Surge in Solar (and Battery) with Timing Issues: About 30 GW of solar PV and 13 GW of batteries have been added in the past year across North America. While this increases overall capacity, solar is an intermittent resource – it generates in daytime and fades in the evening, which is exactly when hot-day demand often peaks (late afternoon/early evening). NERC specifically flags that ERCOT (Texas) will be tested in the early evening hours when demand remains high but solar output drops off. This is a classic “net peak” issue: as the sun sets, grid operators must fire up fast-ramping sources (often gas peaker plants) to meet the surge in cooling demand.
Wind Variability: In regions like SPP (covering parts of the Plains) and MISO, low wind conditions during a heatwave could further reduce available generation. Wind farms contribute a lot of capacity, but if a high-pressure heat dome settles (often calming winds), their output could disappoint when needed most.
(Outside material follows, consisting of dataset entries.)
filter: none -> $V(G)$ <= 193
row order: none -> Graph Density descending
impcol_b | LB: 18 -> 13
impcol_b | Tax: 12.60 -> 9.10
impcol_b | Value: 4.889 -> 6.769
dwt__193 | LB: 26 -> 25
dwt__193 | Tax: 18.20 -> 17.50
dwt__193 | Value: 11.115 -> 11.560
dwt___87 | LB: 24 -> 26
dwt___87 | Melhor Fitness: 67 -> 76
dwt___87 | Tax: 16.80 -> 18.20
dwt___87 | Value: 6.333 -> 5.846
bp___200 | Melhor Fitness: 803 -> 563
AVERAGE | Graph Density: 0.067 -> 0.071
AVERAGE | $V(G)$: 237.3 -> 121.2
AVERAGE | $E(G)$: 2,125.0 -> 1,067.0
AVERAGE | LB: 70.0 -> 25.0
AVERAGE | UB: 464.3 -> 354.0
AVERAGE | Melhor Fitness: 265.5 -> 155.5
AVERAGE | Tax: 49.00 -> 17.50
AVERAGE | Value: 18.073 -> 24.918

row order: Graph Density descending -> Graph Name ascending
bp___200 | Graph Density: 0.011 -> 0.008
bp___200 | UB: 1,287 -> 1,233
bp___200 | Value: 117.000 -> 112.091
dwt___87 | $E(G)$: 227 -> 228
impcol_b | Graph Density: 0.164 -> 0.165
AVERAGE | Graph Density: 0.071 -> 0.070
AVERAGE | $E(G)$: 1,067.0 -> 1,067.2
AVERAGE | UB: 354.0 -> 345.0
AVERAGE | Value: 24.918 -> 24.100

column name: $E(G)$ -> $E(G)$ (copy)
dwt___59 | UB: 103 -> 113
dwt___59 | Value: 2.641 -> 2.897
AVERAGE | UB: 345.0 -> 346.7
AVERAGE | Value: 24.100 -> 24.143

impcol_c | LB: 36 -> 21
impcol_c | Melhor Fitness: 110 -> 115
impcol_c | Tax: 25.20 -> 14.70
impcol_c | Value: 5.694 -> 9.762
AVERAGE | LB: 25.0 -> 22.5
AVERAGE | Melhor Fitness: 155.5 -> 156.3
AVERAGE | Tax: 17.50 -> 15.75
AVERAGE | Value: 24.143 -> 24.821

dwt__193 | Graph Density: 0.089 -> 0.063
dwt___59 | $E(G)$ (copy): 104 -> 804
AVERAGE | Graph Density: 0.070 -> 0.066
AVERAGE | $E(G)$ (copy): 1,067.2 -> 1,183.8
These factors mean that natural gas-fired generators will play a pivotal role in maintaining reliability. Gas peaker plants and combined-cycle units are the flexible resources utilities turn to when demand spikes or when renewables lag. If the feared above-normal temperatures materialize over the next few weeks, we can expect spiking power-sector gas burn as grid operators scramble to meet load. Short-term gas prices could react sharply in regional markets: for example, Texas hub prices might jump on extremely hot days if generators are maxing out. Moreover, if any grid emergencies occur (e.g. conservation alerts or even rolling outages), that can indirectly jolt market sentiment and gas futures, as it underscores tight supply-demand margins.
Conclusion
In the very short term, U.S. natural gas prices are balancing between bearish supply forces and bullish demand catalysts. On one side, record production and increasing storage injections are keeping the market well-supplied. On the other, the combination of looming summer heat, medium European inventories, and relentless LNG exports is providing upward pressure. Barring an extreme weather event, prices are likely to remain in a moderate range, but with a weather-driven skew: a significant heat spike could cause a rapid price uptick.
As of May 15, 2025, natural gas futures at the Henry Hub (US) are trading around $3.46 MMBtu, reflecting a moderate decrease amid forecasts of mild weather and robust storage injections. In Europe, natural gas futures at the TTF hub (Netherlands) are priced at approximately €35.04 MWh, equivalent to about $11.50 MMBtu. This indicates a persistent price premium in Europe compared to the US.